Causas aún sin explicar
Los marineros relataron que detectaron la emergencia al ver una entrada masiva de agua por popa, sin que les diera tiempo a evaluar el origen. El hundimiento fue tan rápido que solo pudieron recuperar algunos pertrechos flotantes. No se descarta que las causas se deban a una vía de agua repentina o a un fallo estructural, hipótesis que se investigarán en los próximos días.

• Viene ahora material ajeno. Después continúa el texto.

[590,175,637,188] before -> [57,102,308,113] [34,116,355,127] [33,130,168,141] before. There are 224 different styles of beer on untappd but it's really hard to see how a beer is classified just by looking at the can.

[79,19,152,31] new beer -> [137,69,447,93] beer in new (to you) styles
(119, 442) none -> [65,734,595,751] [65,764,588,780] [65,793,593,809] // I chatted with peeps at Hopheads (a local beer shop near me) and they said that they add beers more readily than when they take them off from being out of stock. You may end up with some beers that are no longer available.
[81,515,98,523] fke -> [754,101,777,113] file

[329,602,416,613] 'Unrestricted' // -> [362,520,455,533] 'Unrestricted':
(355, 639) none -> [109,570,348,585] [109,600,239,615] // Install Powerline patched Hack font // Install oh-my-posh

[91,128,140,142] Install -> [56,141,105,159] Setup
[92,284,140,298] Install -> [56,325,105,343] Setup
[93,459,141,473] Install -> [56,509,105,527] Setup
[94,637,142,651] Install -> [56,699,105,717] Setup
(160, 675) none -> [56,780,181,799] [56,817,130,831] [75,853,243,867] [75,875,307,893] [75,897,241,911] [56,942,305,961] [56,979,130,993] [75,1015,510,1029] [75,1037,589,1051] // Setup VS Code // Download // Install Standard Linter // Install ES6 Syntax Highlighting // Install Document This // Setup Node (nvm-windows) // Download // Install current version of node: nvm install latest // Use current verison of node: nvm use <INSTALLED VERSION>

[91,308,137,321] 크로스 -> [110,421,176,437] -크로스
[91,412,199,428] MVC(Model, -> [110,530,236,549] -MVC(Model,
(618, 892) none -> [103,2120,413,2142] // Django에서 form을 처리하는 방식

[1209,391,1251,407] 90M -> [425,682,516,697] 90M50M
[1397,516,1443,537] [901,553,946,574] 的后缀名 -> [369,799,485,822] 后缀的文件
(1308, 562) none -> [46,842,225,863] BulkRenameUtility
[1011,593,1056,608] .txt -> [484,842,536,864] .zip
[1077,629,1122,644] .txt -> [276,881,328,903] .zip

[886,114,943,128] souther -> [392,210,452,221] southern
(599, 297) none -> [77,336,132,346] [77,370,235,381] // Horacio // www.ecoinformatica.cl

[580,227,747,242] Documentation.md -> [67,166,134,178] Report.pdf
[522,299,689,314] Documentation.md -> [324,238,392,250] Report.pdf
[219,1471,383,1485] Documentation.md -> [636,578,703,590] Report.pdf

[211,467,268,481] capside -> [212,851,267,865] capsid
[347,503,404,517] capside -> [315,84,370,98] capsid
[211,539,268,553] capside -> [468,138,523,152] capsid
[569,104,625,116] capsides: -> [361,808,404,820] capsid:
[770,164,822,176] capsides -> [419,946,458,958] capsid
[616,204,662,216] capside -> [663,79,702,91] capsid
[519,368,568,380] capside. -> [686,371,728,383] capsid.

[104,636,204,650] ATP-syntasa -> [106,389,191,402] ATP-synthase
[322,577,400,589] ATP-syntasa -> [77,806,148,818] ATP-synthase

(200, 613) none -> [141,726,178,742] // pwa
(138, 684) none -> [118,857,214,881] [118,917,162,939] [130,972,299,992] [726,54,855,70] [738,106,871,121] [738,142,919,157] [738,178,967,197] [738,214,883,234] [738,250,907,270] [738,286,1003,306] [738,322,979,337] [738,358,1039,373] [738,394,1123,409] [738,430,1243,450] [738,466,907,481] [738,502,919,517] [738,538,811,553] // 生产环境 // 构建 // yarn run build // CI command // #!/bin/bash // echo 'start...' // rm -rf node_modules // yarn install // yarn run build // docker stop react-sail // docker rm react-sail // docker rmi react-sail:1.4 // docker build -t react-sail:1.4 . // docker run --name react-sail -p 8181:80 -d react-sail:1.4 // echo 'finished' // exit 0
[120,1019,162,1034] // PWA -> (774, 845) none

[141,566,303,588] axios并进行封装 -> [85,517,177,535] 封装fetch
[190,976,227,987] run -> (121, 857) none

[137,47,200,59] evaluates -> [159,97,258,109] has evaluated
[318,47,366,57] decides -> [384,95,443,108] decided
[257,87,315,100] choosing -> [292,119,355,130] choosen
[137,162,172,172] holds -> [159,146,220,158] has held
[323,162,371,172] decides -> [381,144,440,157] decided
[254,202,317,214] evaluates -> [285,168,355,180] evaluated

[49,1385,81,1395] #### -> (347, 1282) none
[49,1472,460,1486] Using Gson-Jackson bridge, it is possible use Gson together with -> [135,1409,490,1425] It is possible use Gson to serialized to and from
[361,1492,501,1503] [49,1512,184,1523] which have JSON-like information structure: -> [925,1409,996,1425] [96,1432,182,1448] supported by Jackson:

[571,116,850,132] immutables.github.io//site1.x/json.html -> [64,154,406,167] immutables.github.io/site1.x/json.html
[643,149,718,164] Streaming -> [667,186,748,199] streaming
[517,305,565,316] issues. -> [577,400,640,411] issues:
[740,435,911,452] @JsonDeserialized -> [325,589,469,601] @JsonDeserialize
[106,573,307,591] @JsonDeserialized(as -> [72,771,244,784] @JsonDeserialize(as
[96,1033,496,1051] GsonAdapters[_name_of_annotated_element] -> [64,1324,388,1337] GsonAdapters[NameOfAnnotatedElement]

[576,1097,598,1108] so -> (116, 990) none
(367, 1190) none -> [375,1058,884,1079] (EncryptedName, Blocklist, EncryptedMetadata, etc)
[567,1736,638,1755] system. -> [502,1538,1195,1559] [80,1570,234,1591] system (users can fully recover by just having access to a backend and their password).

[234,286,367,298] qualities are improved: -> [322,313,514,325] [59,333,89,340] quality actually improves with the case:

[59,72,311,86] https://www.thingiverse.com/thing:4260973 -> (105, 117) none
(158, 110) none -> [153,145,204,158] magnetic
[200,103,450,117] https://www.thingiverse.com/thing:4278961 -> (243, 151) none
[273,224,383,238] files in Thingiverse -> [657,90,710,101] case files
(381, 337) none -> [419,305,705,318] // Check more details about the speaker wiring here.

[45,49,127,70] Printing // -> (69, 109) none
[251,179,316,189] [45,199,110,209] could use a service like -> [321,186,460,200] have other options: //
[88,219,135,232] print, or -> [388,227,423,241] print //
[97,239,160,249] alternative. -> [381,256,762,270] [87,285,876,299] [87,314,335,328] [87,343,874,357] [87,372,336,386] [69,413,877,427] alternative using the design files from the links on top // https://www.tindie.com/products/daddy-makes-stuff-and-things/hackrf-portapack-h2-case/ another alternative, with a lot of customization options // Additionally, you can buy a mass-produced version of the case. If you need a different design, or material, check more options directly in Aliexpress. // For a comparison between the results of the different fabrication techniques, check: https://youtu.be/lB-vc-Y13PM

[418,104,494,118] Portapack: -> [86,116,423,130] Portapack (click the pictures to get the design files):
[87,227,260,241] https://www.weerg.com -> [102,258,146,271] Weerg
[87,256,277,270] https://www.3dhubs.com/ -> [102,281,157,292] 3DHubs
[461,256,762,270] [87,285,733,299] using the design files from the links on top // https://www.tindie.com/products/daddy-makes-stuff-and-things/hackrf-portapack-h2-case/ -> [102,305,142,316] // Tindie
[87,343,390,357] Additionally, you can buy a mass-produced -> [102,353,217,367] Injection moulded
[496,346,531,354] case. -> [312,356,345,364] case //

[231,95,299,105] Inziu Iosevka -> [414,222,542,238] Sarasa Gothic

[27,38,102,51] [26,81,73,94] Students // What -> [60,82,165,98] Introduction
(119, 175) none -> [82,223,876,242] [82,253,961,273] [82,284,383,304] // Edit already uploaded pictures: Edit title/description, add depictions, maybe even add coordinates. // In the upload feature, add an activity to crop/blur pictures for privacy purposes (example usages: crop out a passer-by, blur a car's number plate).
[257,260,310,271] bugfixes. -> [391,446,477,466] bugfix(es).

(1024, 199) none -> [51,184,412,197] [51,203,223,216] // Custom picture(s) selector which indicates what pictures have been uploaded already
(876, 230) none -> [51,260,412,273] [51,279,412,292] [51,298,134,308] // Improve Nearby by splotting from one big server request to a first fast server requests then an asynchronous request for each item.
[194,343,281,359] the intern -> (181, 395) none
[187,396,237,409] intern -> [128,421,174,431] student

Un veterano del litoral lucense
Según el Registro General de la Flota Pesquera, el O Padriño era una embarcación de 10,7 metros de eslora, con casco de madera y un motor de 78 caballos. Con un arqueo bruto de siete toneladas, había qtrabajado durante casi tres décadas en las aguas de A Mariña y Ortegal, testigo de la dureza y constancia que exige la pesca artesanal gallega.

(El pesquero O Padriño de 10,7 metros de eslora con casco de madera y base en Burela, se hundió este 13 de agosto a seis millas al noroeste de Estaca de Bares)
Impacto en el sector y recordatorio de riesgos
Aunque no hubo víctimas, el suceso es un recordatorio de la fragilidad de la flota más pequeña y envejecida de Galicia, que sigue trabajando en condiciones meteorológicas cambiantes y con cascos veteranos. Organizaciones como la Federación Galega de Confrarías insisten en la necesidad de reforzar la seguridad en los pesqueros de madera, renovar unidades y mejorar los protocolos de inspección y mantenimiento.
La rápida actuación de Salvamento Marítimo evitó una tragedia, pero el episodio se suma a una lista de incidentes que subrayan un hecho evidente para quienes viven del mar: en Galicia, cada marea sigue siendo una prueba de resistencia.